If this approach makes sense, can you assign this issue to me, @jeffchuber? I just about have a shippable PR with tests (old and new) passing.

Buckler89 commented 1 year ago

Hi @Russell-Pollari , can you explain how those changes will impac the usage of the chorma from a user point of view?

My use case is the following: Each item in the database is tagged using the appropriate key (in my case it's "tags"). I would like to pre-filter the query results based alson on the tags. Let's say we have 3 documents: the first has tags = [iot, business, machine] the second has tags = [iot, business, support] the third has tags = [iot]

I would like to pre-filter the data getting only the items that for example have "iot" and "business" as tags.

Using the already present syntax (using-logical-operators) it could be something like this:

where={
       "$and": [
           {
               "tags": {
                   $contains: "iot"
               }
           },
           {
               "tags": {
                   $contains: "business"
               }
           }
       ]
  }

The same apply for &or operetor.

Russell-Pollari commented 1 year ago

@Buckler89 That's the intended use case for this feature! Supporting lists to embed metadata, and allow uses to filter based on those lists. I have a working local branch implementing this.
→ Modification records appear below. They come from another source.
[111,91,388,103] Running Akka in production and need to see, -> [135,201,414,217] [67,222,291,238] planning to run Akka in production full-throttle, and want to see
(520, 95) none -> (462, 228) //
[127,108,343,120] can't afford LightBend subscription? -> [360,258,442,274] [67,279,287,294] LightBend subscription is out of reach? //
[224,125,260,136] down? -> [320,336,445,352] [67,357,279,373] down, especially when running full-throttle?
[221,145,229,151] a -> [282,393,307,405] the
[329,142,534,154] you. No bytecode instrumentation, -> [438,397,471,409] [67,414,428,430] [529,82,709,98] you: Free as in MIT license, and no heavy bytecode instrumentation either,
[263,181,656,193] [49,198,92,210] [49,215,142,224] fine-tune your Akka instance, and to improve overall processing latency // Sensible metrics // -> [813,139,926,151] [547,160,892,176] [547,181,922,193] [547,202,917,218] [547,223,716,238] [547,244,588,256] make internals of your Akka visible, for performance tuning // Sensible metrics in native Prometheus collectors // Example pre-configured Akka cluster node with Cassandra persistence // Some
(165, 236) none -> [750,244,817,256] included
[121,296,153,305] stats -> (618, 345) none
I'll likely push a PR this week once the Chroma team merges their big SQLite refactor.

jeffchuber commented 1 year ago

needs to integrate fairly tightly with the need to create custom indices...
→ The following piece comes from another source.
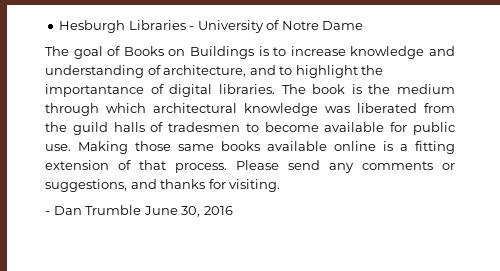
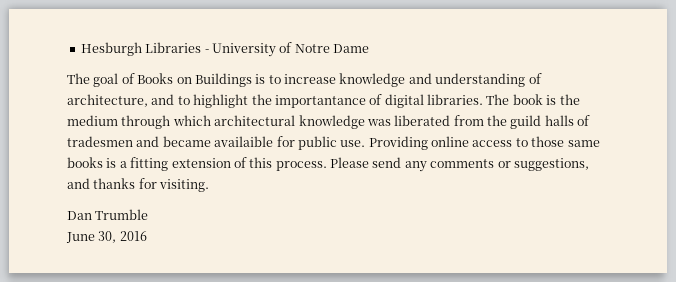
[245,122,455,135] [45,141,128,154] to become available for public use. Making -> [136,136,528,150] and became availaible for public use. Providing online access to
[267,141,376,151] available online -> (103, 162) none
[139,160,166,170] that -> [249,157,273,168] this
[45,211,50,215] - -> (210, 185) none
(142, 210) none -> (149, 214) //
PeterTF656 commented 9 months ago

Dear all, this issue came back in python 0.4.20. @jeffchuber

collection.add(
    documents=[x["metadata"]["summary"] for x in data],
    embeddings=embeds_2.embeddings,
    metadatas=[x['metadata'] for x in data],
     ids=[x['uid'] for x in data]
)

where data is a list of object, each object is like this:

{
        "uid": string,
        "field1": string,
        "field2": string[],
        "metadata": {
            "field1": string[],
            "field2": number[],
            "field4": string,
        }
    },

The error is:

ValueError                                Traceback (most recent call last)
Cell In[107], [line 1](vscode-notebook-cell:?execution_count=107&line=1)
----> [1](vscode-notebook-cell:?execution_count=107&line=1) collection.add(
      [2](vscode-notebook-cell:?execution_count=107&line=2)     documents=[x["metadata"]["summary"] for x in data],
      [3](vscode-notebook-cell:?execution_count=107&line=3)     embeddings=embeds_2.embeddings,
      [4](vscode-notebook-cell:?execution_count=107&line=4)     metadatas=[x['metadata'] for x in data],
      [5](vscode-notebook-cell:?execution_count=107&line=5)      ids=[x['uid'] for x in data]
      [6](vscode-notebook-cell:?execution_count=107&line=6) )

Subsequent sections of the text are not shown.